この記事をまとめると
■花博通で昼間の路上駐車取り締まりを再実施
■ドライバーは業務と法令の板挟み状態となっている
■根本解決には荷主側の環境整備が不可欠だ
やむなく路上待機を強いられる現状
2026年2月19日、大阪府警察が同県大阪市鶴見区の市道、通称「花博通」でトラックの路上駐車の一斉取締りを行った。およそ20台のトラックの運転手に警告が出され、7台のドライバーに駐車違反の反則切符が交付された。同地での一斉取締りは、前年の2025年4月28日にも実施され、本サイトでもその問題をリポートしたが、このときを含め道県警ではこれまで早朝の駐車違反取り締まりを定期的に行っていた。
それとかわって今回2月19日の取り締まりは昼間に実施。これは近隣住民からの「昼間に花博通を休憩で使うトラックとドライバーが多い」という苦情により行われたという。この花博通に限らず、深夜に長距離を走り、納品先の朝の始業とともに積み荷を納品するトラックドライバーは、未明から早朝にかけてはこの花博通のような納品先近くの片側2車線道路で納品待ちや積み込み前の荷待ち待機の駐車をし、納品後は前夜から早朝までの疲れを癒やすために同じ道路に車両を駐め、仮眠をする。今回の取締りではそんな仮眠中のドライバーがターゲットになった。

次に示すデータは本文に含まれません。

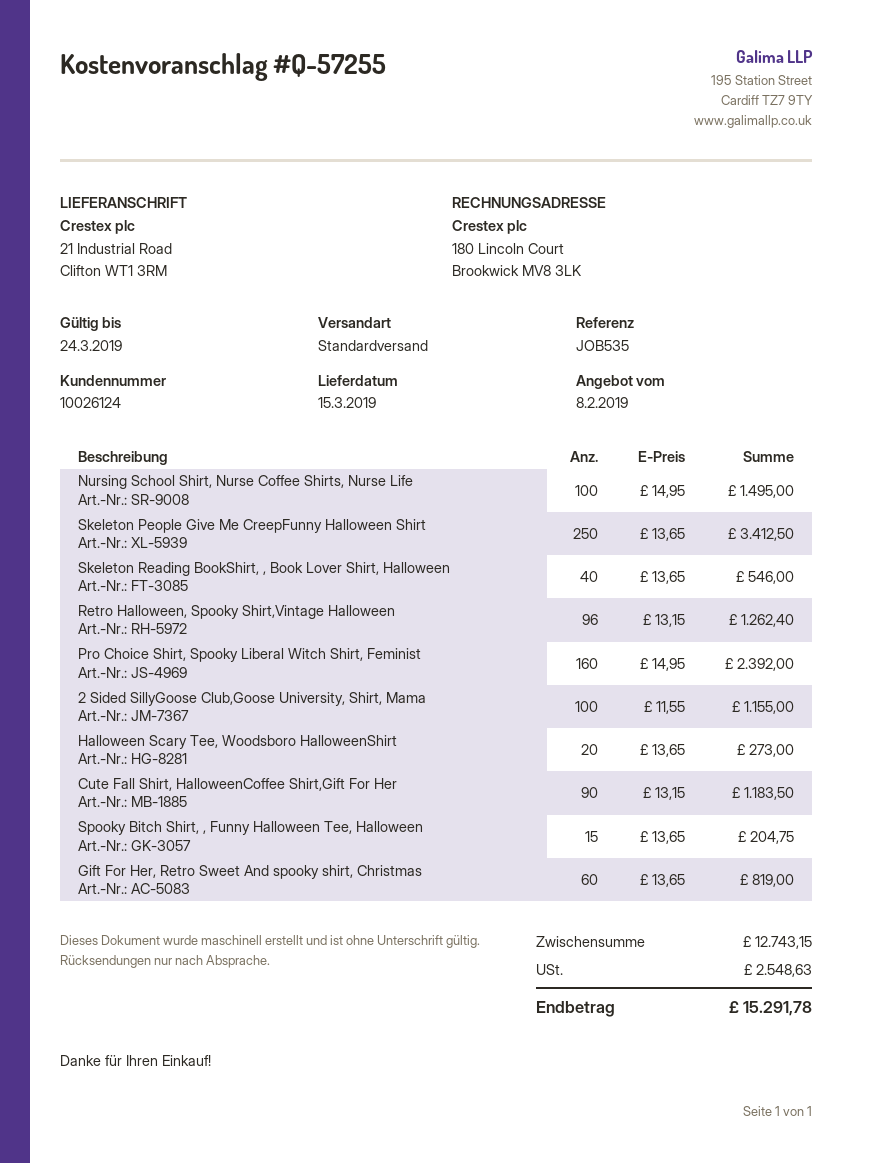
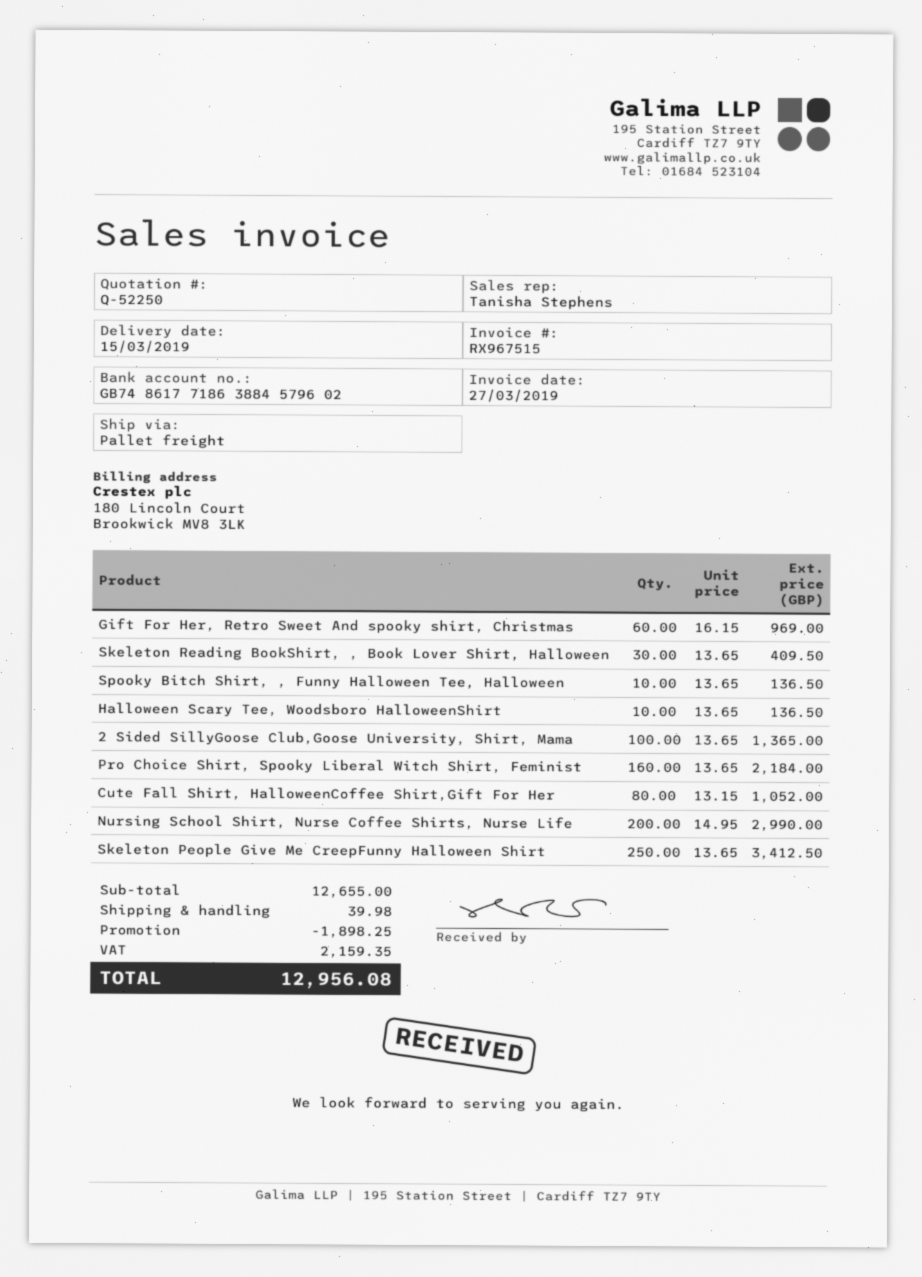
quote number: Q-57255 -> Q-52250
shipping method: standard -> pallet freight
Nursing School Shirt, Nurse Coffee Shirts, Nurse Life: 100 x 14.95 = 1495.00 -> 200 x 14.95 = 2990.00
Skeleton Reading BookShirt, , Book Lover Shirt, Halloween: 40 x 13.65 = 546.00 -> 30 x 13.65 = 409.50
Retro Halloween, Spooky Shirt,Vintage Halloween: 96 x 13.15 = 1262.40 -> none
Pro Choice Shirt, Spooky Liberal Witch Shirt, Feminist: 160 x 14.95 = 2392.00 -> 160 x 13.65 = 2184.00
2 Sided SillyGoose Club,Goose University, Shirt, Mama: 100 x 11.55 = 1155.00 -> 100 x 13.65 = 1365.00
Halloween Scary Tee, Woodsboro HalloweenShirt: 20 x 13.65 = 273.00 -> 10 x 13.65 = 136.50
Cute Fall Shirt, HalloweenCoffee Shirt,Gift For Her: 90 x 13.15 = 1183.50 -> 80 x 13.15 = 1052.00
Spooky Bitch Shirt, , Funny Halloween Tee, Halloween: 15 x 13.65 = 204.75 -> 10 x 13.65 = 136.50
Gift For Her, Retro Sweet And spooky shirt, Christmas: 60 x 13.65 = 819.00 -> 60 x 16.15 = 969.00
subtotal: 12743.15 -> 12655.00
discount: none -> 1898.25
shipping: none -> 39.98
tax: 2548.63 -> 2159.35
total: 15291.78 -> 12956.08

トラックドライバーは違法駐車をしたくて愛車を路上に駐めているわけではない。違法駐車をすると、駐停車禁止場所では普通車(2トン・4トントラックを含む)で1万2000円、大型トラックで1万5000円。駐車禁止場所では普通車1万円、大型車1万2000円の反則金が課せられ、違反点数も駐停車禁止場所では2点、駐車禁止場所では1点が加算(いわゆる「減点」)される。

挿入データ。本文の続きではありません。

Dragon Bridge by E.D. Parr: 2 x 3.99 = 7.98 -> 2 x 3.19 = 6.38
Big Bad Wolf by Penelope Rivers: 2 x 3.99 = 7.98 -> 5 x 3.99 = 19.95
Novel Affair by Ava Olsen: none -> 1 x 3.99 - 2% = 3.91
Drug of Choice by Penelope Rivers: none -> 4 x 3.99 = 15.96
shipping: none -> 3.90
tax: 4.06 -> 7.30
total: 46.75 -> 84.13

トラックを運転することで生計を立てるドライバーにとって、交通違反のペナルティは死活問題で、プロドライバーとしての矜持をもつ彼らとしては、違反を犯してはならないことは重々承知している。ましてや路上駐車は周辺住民にとっては迷惑そのもので、駐車時のアイドリングは騒音だけでなく排気ガスによる健康被害を及ぼすおそれもある。

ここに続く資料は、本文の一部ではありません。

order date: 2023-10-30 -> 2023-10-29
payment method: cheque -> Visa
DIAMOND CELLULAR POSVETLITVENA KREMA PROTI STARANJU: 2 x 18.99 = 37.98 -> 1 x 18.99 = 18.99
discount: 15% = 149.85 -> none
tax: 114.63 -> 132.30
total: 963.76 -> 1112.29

しかし、荷主の指定する時間どおりに荷物を積載し、定時までに積み荷を運び納品するのは彼らに課された絶対の至上命題。ドライバーたちはそんな業務とコンプライアンスとの板挟みの間に常にさらされているのだ。
トラックの路上駐車問題は2024年問題でも重要な課題となっている。また、この問題の根源である「働き方改革関連法」では、トラックドライバーの4時間ごとの30分の休憩、いわゆる430休憩も厳格に義務化されている。ドライバーたちは荷主の定時集荷・定時到着とともに、法の厳命にも従わなければならないという、まさに矛盾した状態のなか仕事に励んでいるのだ。
2025年の花博通の一斉取締りが報道された際も、「ドライバーだけが悪いわけではない」「ドライバーより違反を強いている荷主を取り締まるべき」といった意見が各所で見られた。今回の取り締まりでもTV番組でコメンテーターの弁護士が「物流倉庫に駐車スペースや休憩所を作るなど法令と環境を整備すべき」「空港には飛行機を降りると駐機場があるのと同じく、物流倉庫にも駐車スペースやドライバーが休憩できるようなスペースを作りなさいと法令などで厳しくするべき」と述べていた。
トラックの荷待ちは2025年6月に施行されたトラック新法でも禁止事項として厳格化されたが、いまだそれが横行していることは明らか。ドライバーたちに違法行為をさせない環境づくりを荷主を含めた業界全体が進めない限り、この問題はいたちごっこになり続けることは間違いない。